#### Data in this exercise
::::::

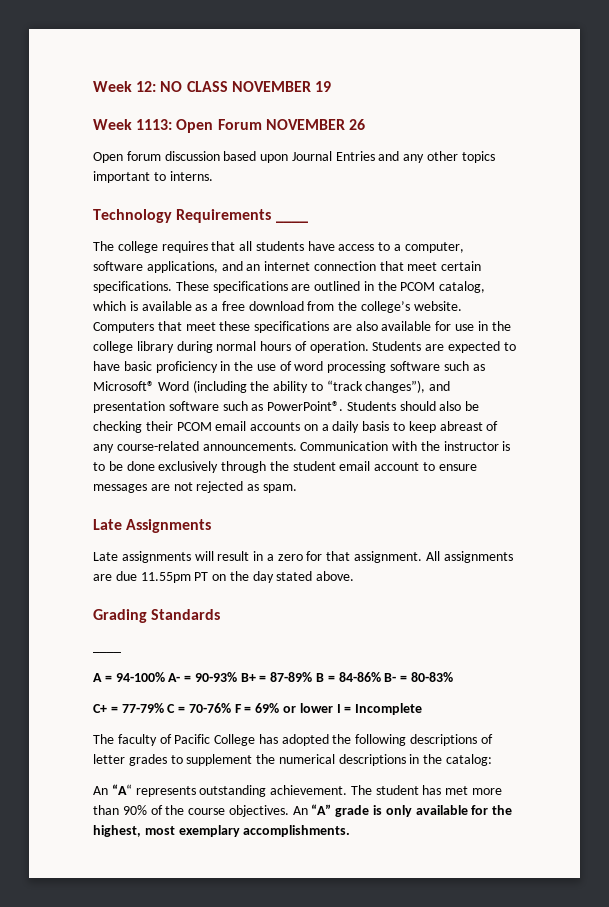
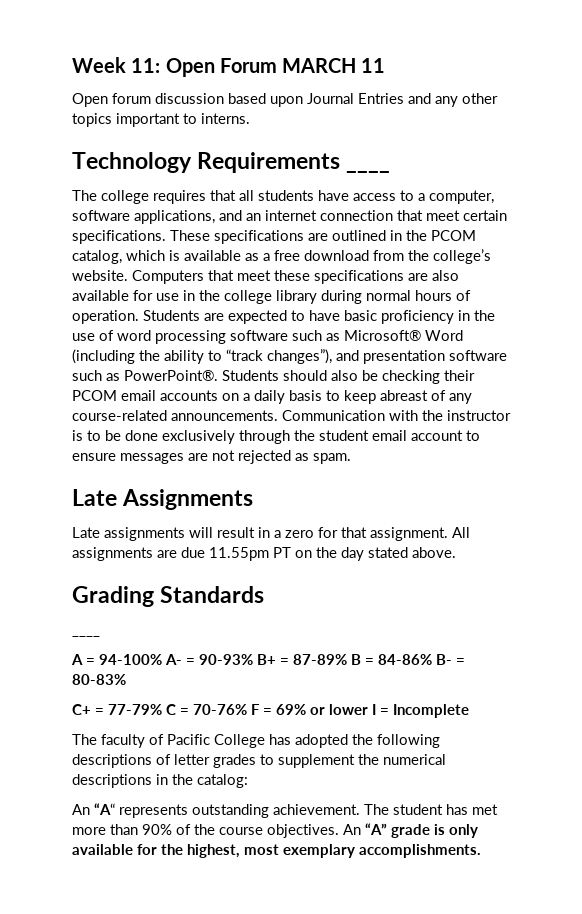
- Week 12: NO CLASS NOVEMBER 19
- Week 1113: Open Forum NOVEMBER 26
+ Week 11: Open Forum MARCH 11

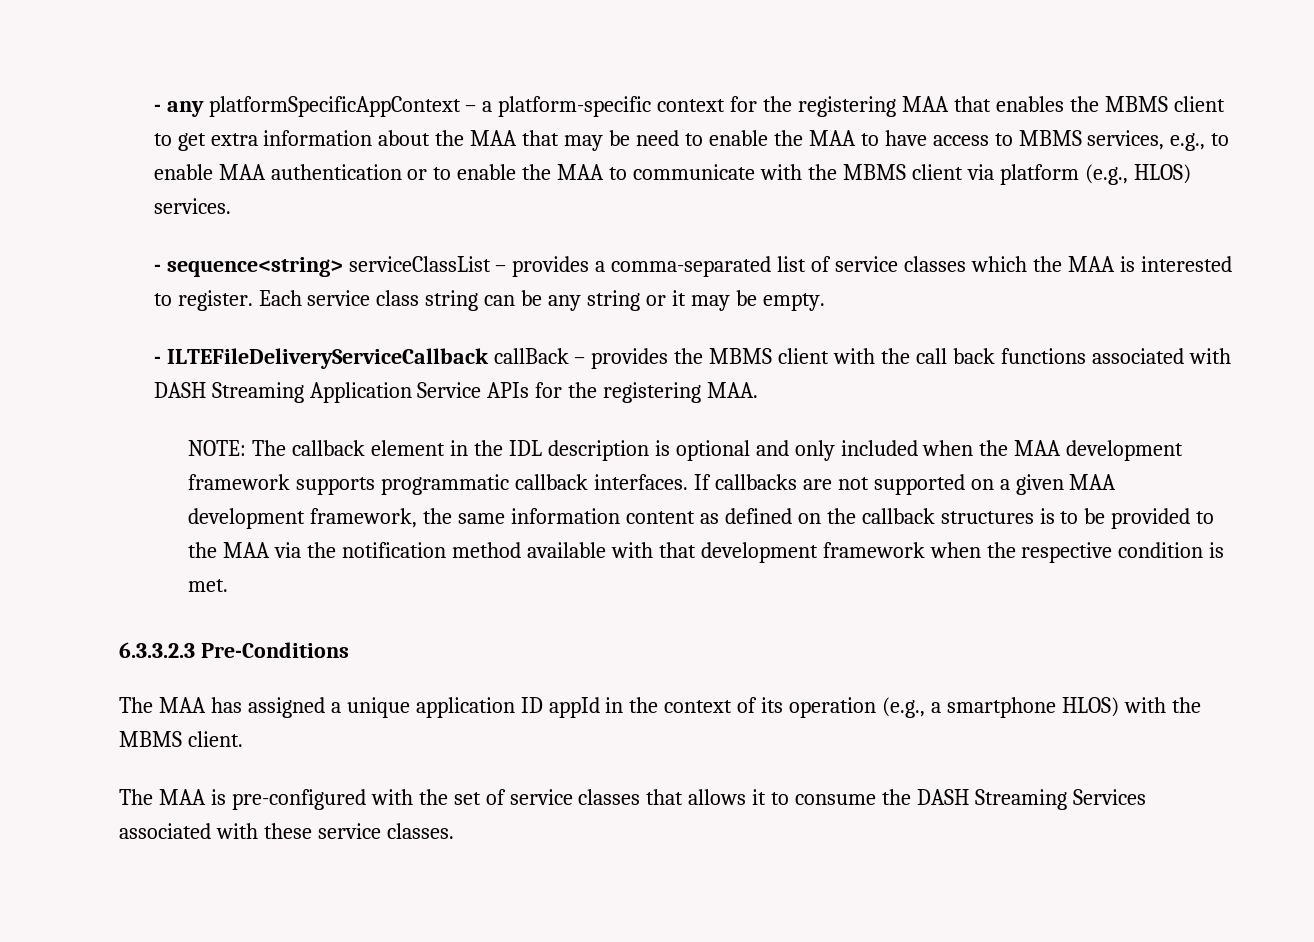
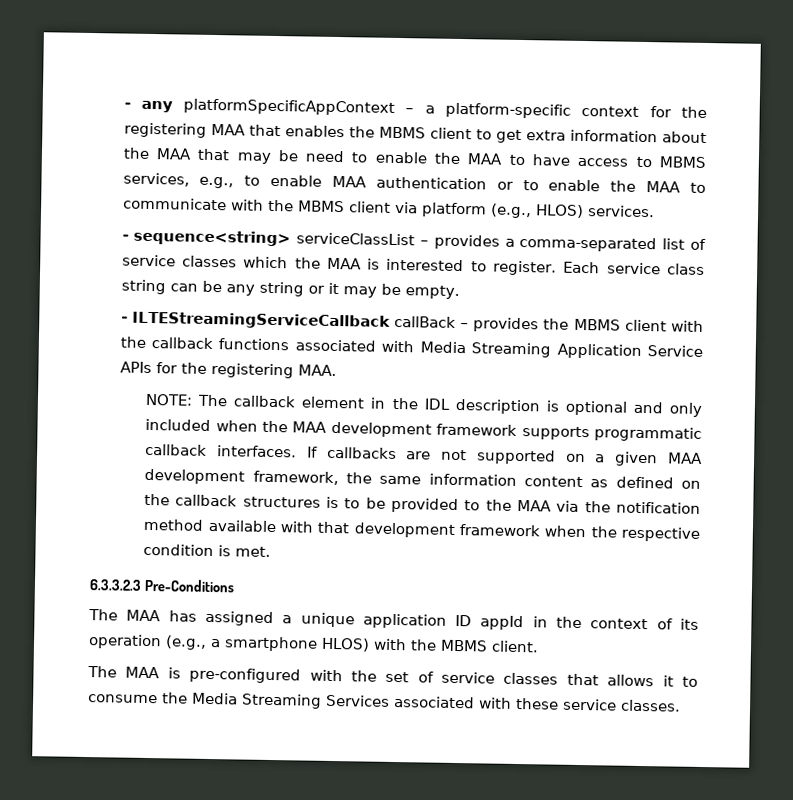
- - ILTEFileDeliveryServiceCallback callBack – provides the MBMS client with the call back functions associated with DASH Streaming Application Service APIs for the registering MAA.
+ - ILTEStreamingServiceCallback callBack – provides the MBMS client with the callback functions associated with Media Streaming Application Service APIs for the registering MAA.
- The MAA is pre-configured with the set of service classes that allows it to consume the DASH Streaming Services associated with these service classes.
+ The MAA is pre-configured with the set of service classes that allows it to consume the Media Streaming Services associated with these service classes.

::::::

#### Assignment
Going back to the entries above, set down exactly the lines that begin at the one with "- - ILTEFileDeliveryServiceCallback" and end at the one with "- ILTEStreamingServiceCallback callBack", both included, and nothing else.

#### Output
- - ILTEFileDeliveryServiceCallback callBack – provides the MBMS client with the call back functions associated with DASH Streaming Application Service APIs for the registering MAA.
+ - ILTEStreamingServiceCallback callBack – provides the MBMS client with the callback functions associated with Media Streaming Application Service APIs for the registering MAA.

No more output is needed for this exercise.